Chronic administration of diethylnitrosamine to induce hepatocarcinogenesis and to evaluate its synergistic effect with other hepatotoxins in mice.

Hepatocellular carcinoma (HCC) arises after a long period of exposition to etiological factors that might be either independent or collectively contributing. Several rodent models resemble human HCC; however, the major limitation of these models is the lack of chronic injury that reproducibly mimics the molecular alterations as it occurs in humans. Thus, we hypothesized that chronic administration of different DEN treatments identifies the best-fit dose to induce the HCC and/or to determine whether small DEN doses act synergistically with other known hepatotoxins to induce HCC in mice. C57BL/6 J male mice were intraperitoneally injected twice a week for 6 weeks with different DEN doses ranging from 2.5 to 40 mg/kg body weight; then, selected doses (2.5, 5 and 20 mg/kg) for 6, 10, 14, and 18 weeks. We demonstrated that DEN at 20 mg/kg promoted reactive oxygen species and 4-hydroxynonenal production, cell proliferation inflammatory infiltrate, and fibrosis, which in turn induced liver cancer by week 18. These parameters were established by evaluating histopathological changes, HCC markers such as glutathione S-transferase placental-1 (Gstp1), Cytokeratin-19 (Ck19) and prostaglandin reductase-1 (Ptgr1); that of Cyp2e1, a DEN metabolizing enzyme; and the expression of the proliferation marker Ki67. While DEN at 2.5 and 5 mg/kg increased Gstp1 and Ck19, DEN at 20 mg/kg decreased them and Cyp2e1 expression and activity. In summary, our results demonstrate that DEN chronically administrated at 20 mg/kg induces the HCC, while DEN at 2.5 and 5 mg/kg could be useful in elucidating its synergistic effect with other hepatotoxic agents in mice.

A model of alcoholic liver disease based on different hepatotoxics leading to liver cancer.

The worst-case scenario related to alcoholic liver disease (ALD) arises after a long period of exposure to the harmful effect of alcohol consumption along with other hepatotoxics.
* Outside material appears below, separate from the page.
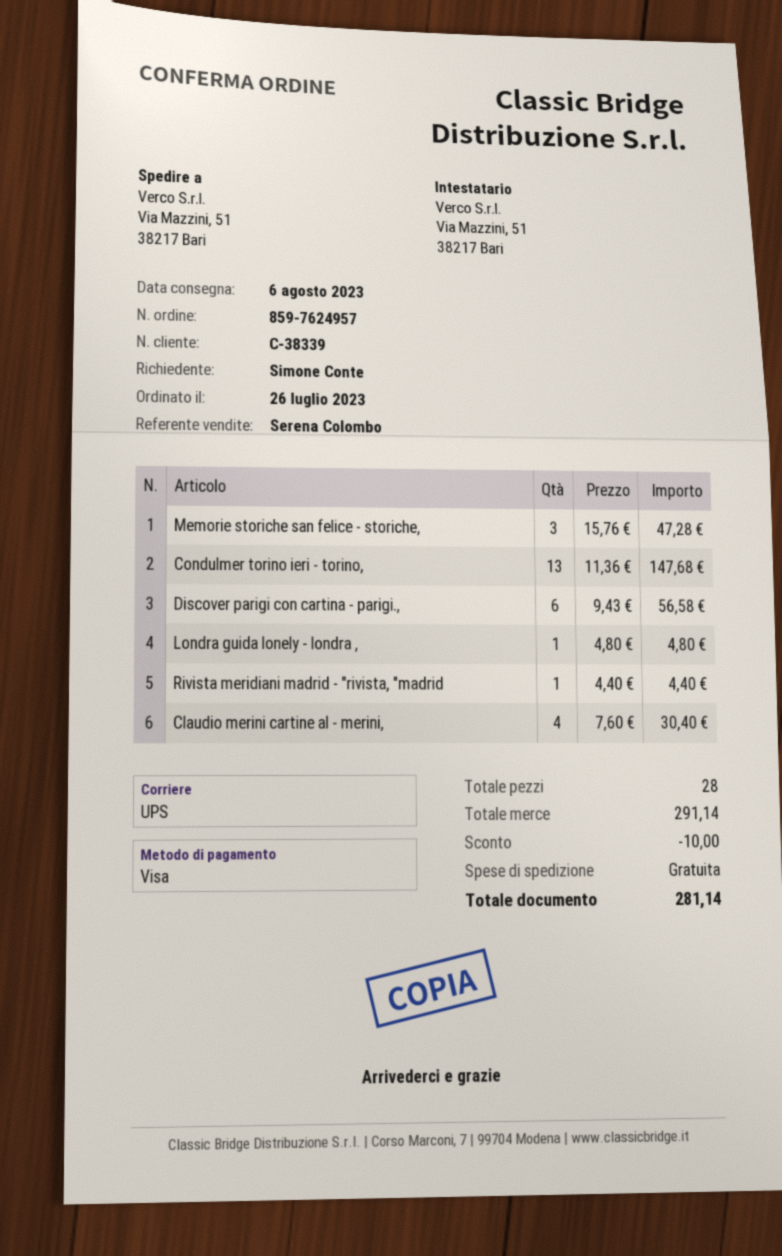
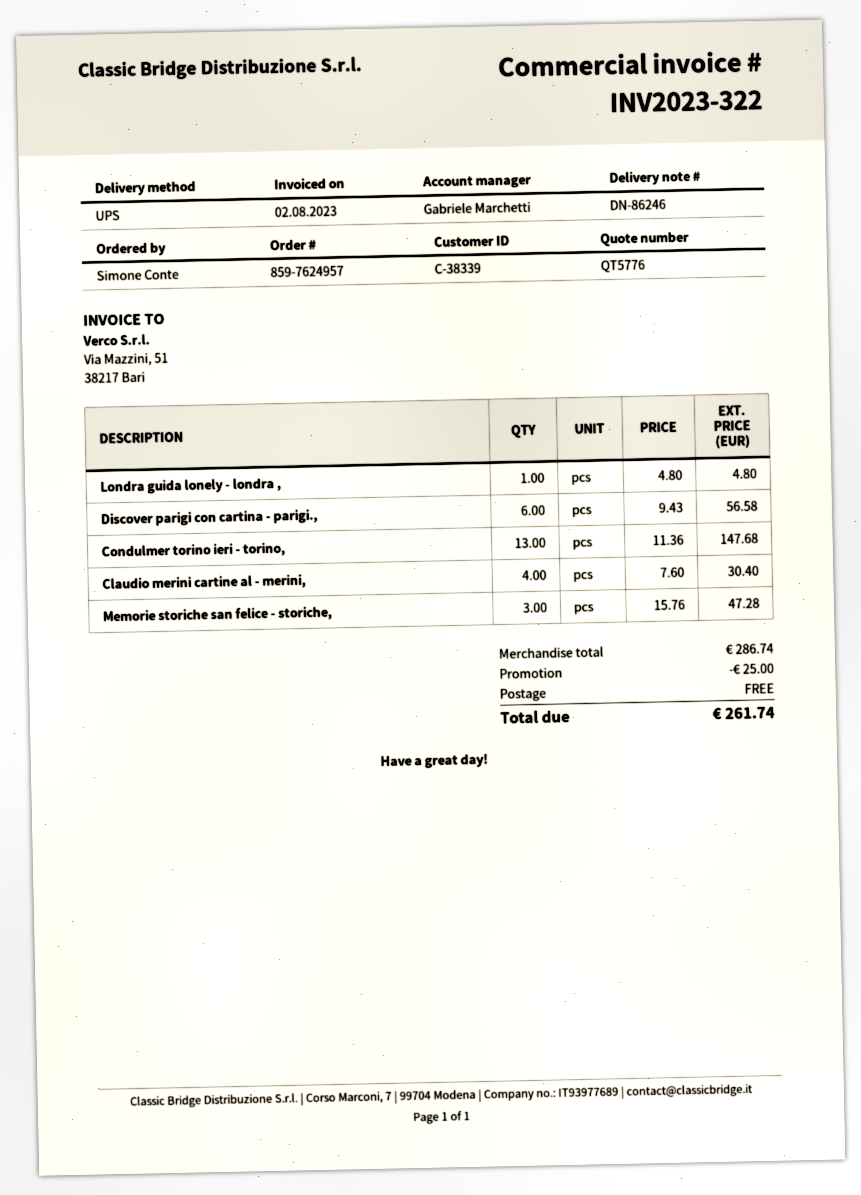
sales rep: Serena Colombo -> Gabriele Marchetti
Rivista meridiani madrid - "rivista, "madrid: 1 x 4.40 = 4.40 -> none
subtotal: 291.14 -> 286.74
discount: 10.00 -> 25.00
total: 281.14 -> 261.74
ALD encompasses a broad spectrum of liver-associated disorders, such as steatosis, steatohepatitis, fibrosis, cirrhosis, and hepatocellular carcinoma (HCC). Based on the chronic administration of different hepatotoxics, including ethanol, sucrose, lipopolysaccharide, and low doses of diethylnitrosamine over a short period, here we aimed to develop a multiple hepatotoxic (MHT)-ALD model in the mouse that recapitulates the human ALD-associated disorders. We demonstrated that the MHT-ALD model induces ADH1A and NXN, an ethanol metabolizer and a redox-sensor enzyme, respectively; promotes steatosis associated with the induction of the lipid droplet forming FSP27, inflammation identified by the infiltration of hepatic neutrophils-positive to LY-6G marker, and the increase of MYD88 level, a protein involved in inflammatory response; and stimulates the early appearance of cellular senescence identified by the senescence markers SA-ß-gal activity and p-H2A.XSer139. It also induces fibrosis associated with increased desmin, a marker of hepatic stellate cells whose activation leads to the deposition of collagen fibers, accompanied by cell death and compensatory proliferation revealed by increased CASP3-mediated apoptosis, and KI67- and PCNA-proliferation markers, respectively. It also induces histopathological traits of malignancy and the level of the HCC marker, GSTP1. In conclusion, we provide a useful model for exploring the chronological ALD-associated alterations and stages, and addressing therapeutic approaches.